Closed Blaisorblade closed 3 years ago
So, what are you actually trying to get done? I see a series of low-level requests (this and #4255) but I don't have a sense of what you're trying to accomplish at a high level. Do you want some way to generate a Dockerfile for a sequence of installs and opam remotes that is caching friendly for BuildKit layers?
It would be helpful to see that description, and perhaps a few example Dockerfiles that you're currently using and that are problematic. https://github.com/ocurrent/ocaml-ci/tree/master/solver has a comprehensive domain-specific opam solver that we use to generate caching-friendly Dockerfiles for the new ocaml CI, so we may be able to pull something out of that for use by Coq as well.
At a high level, I am trying to minimize the image size, while it seems you are trying to minimize image build time; in fact, I'm increasing build times to reduce the image size.
The basic trick I learned is each RUN
command should end by deleting as much as possible; for instance, each RUN
command that calls apt-get install
should end in apt-get clean
to remove files that are not needed any more. In the same way, I want to remove all opam caches — that is, everything that is not needed to run the installed programs, but that can be regenerated cheaply or redownloaded.
ocurrent/ocaml-ci@
master
/solver has a comprehensive domain-specific opam solver that we use to generate caching-friendly Dockerfiles for the new ocaml CI, so we may be able to pull something out of that for use by Coq as well.
Looking at https://github.com/ocurrent/ocaml-ci suggests it's cool and it solves a real problem, but that it's orthogonal to what I'm doing; and looking at https://github.com/ocurrent/ocaml-ci/blob/master/Dockerfile suggests the produced images might be bigger than needed, since that calls neither apt-get clean
nor opam clean
— I guess you don't need to optimize for image size, but I do. And sure, that image is not the point of the tool; I only used it as a rough proxy.
I don't have a sense of what you're trying to accomplish at a high level. Do you want some way to generate a Dockerfile for a sequence of installs and opam remotes that is caching friendly for BuildKit layers?
I think the included opam update <needed repos>; opam install foo; /tmp/opam-clean
is all the relevant context. Maybe you're asking whether I install packages in one go or in multiple ones, but that's orthogonal to the image size.
More in general, I just want to write by hand Dockerfiles that produce images that don't waste space — I expect those images to be updated at most once a month. I've never heard of BuildKit or Moby before this week, I still use Docker like I learned in 2014. I do try to shrink each layer.

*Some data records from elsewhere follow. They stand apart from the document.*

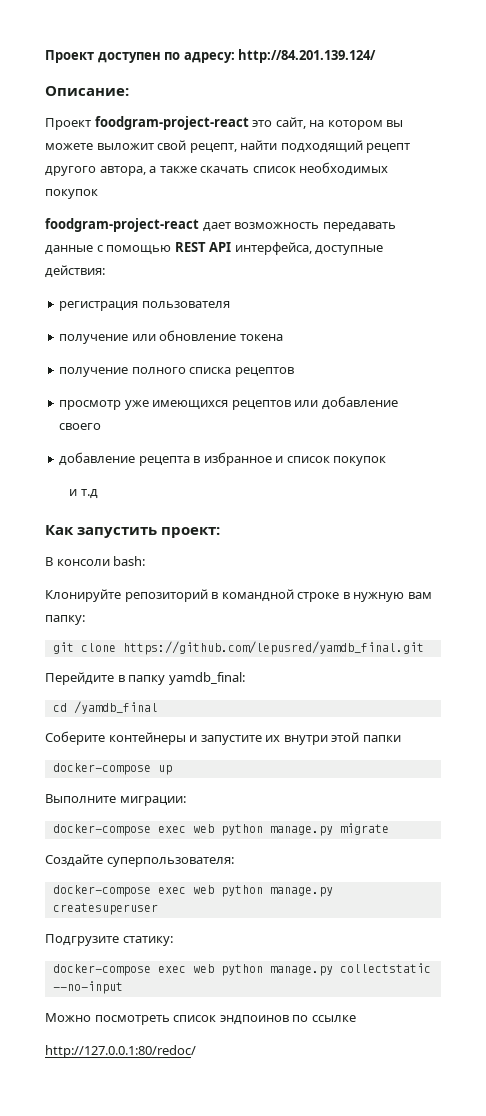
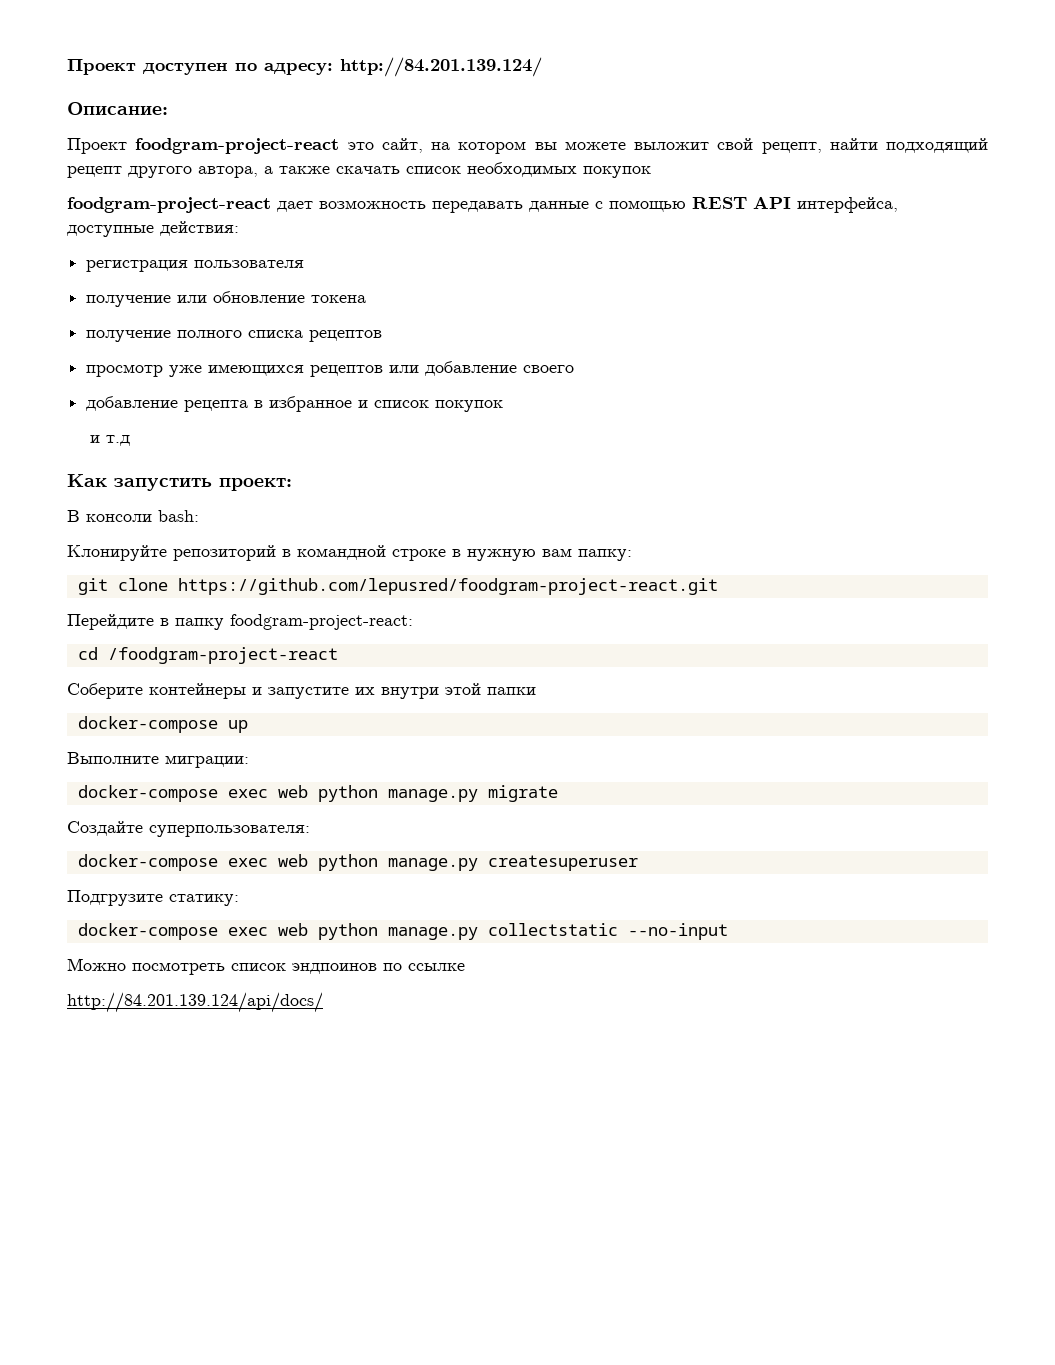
- git clone https://github.com/lepusred/yamdb_final.git
+ git clone https://github.com/lepusred/foodgram-project-react.git
- Перейдите в папку yamdb_final:
+ Перейдите в папку foodgram-project-react:
- cd /yamdb_final
+ cd /foodgram-project-react
- http://127.0.0.1:80/redoc/
+ http://84.201.139.124/api/docs/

The usual advice says things like "after apt-get install
run apt-get clean
, and in the same step, else Docker will save the apt caches in the produced layer". For Opam, I'd like a corresponding command, and it's totally fine if it's not opam clean
but it requires adding all the options in the man page — so, opam clean -a -c -s --logs -r
.
And yet, even after calling that, adding a 5MB executable and 25MB of extra files (my opam repository) added 200 MB to the image, because opam was saving a checkout of coq (git+https://github.com/aa755/coq.git#coqdep
) and (I guess) attending git objects.
At a high level, I am trying to minimize the image size,
Keep going higher :-) What are you trying to do with the opam client and opam repos and Dockerfiles? Is it a Coq memoisation cache of some kind, or a CI, or something else? If you could sketch out the overall flow of images, that would be helpful. We'd rather understand the problem you're trying to solve rather than shoehorn in partial solutions to the opam client.

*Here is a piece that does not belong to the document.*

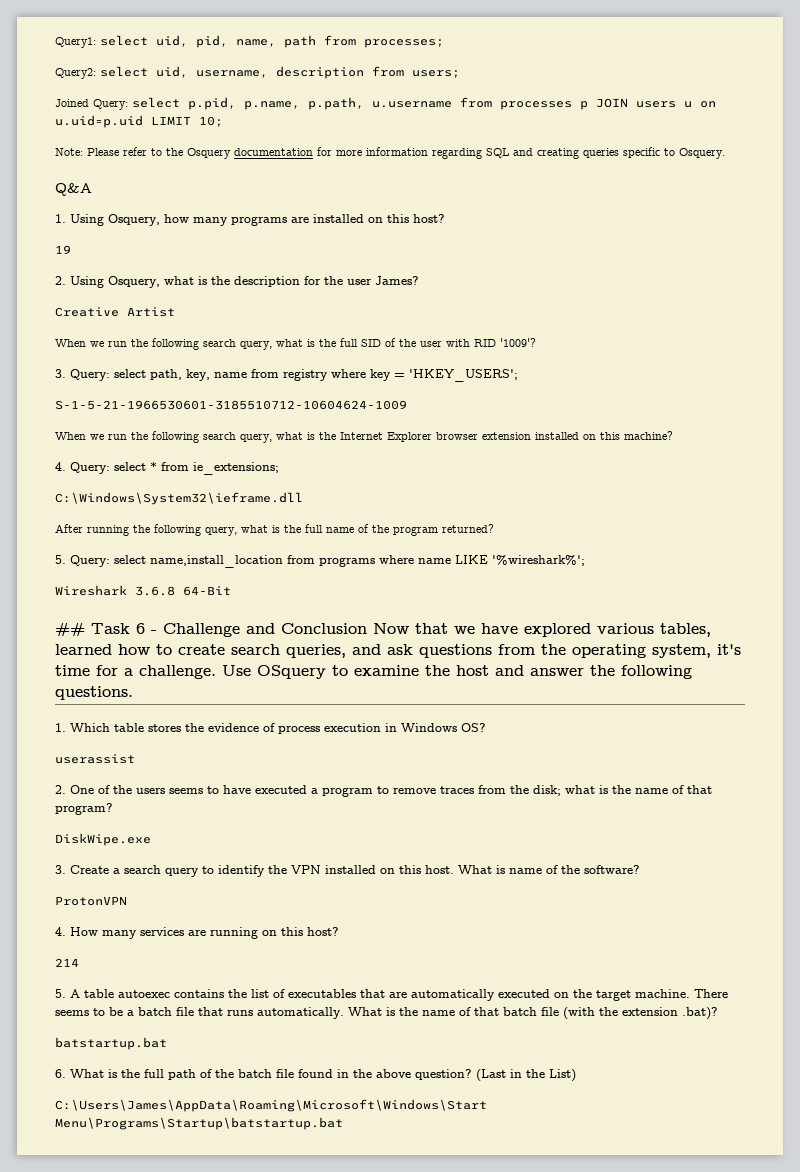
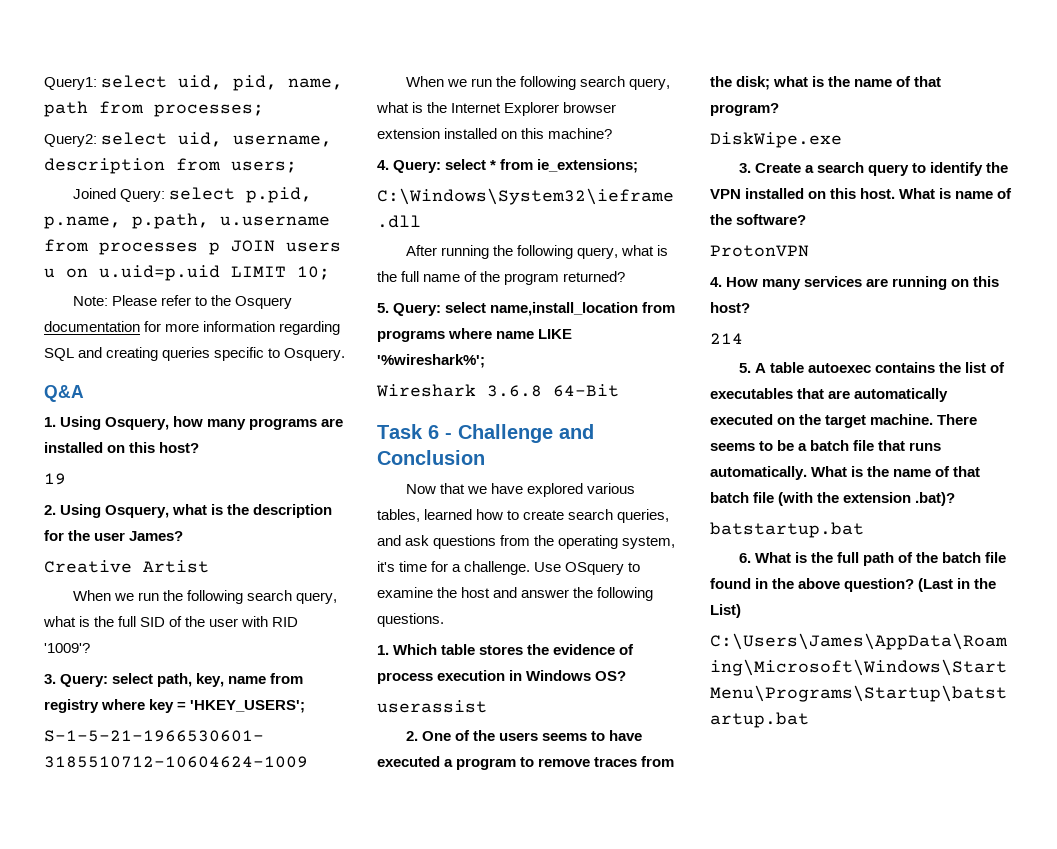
- ## Task 6 - Challenge and Conclusion Now that we have explored various tables, learned how to create search queries, and ask questions from the operating system, it's time for a challenge.
+ Task 6 - Challenge and Conclusion
+ Now that we have explored various tables, learned how to create search queries, and ask questions from the operating system, it's time for a challenge.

My initial thought is that you want some way to install opam packages to look like system packages, and then get rid of opam entirely from the image. That would lose the entire ~/.opam directory, and leave the image with something that looks similar to an installation done from (e.g.) a Debian package.
Note that the Dockerfiles you looked at above aren't what ocaml-ci generates; they are the Dockerfiles for ocaml-ci itself. It generates much lower level files that look like: https://ci.ocamllabs.io:8100/job/2020-07-23/092829-ci-ocluster-build-ec217b -- each layer is designed to minimise the dependencies on the source tree (so it does an incremental build in seconds if you only change source code, and not package metadata).
@avsm The image is to be used for the CI of other Coq packages — it memoizes the "static" dependencies (the packages that don't change much, both Coq itself and coq libraries). If the image is bigger, it takes longer to download, and I was told that matters (up to a point).
Note that the Dockerfiles you looked at above aren't what ocaml-ci generates; they are the Dockerfiles for ocaml-ci itself.
Yeah I was aware; thanks for the link, but it seems yours doesn't call opam clean
either.
My initial thought is that you want some way to install opam packages to look like system packages, and then get rid of opam entirely from the image. That would lose the entire ~/.opam directory, and leave the image with something that looks similar to an installation done from (e.g.) a Debian package.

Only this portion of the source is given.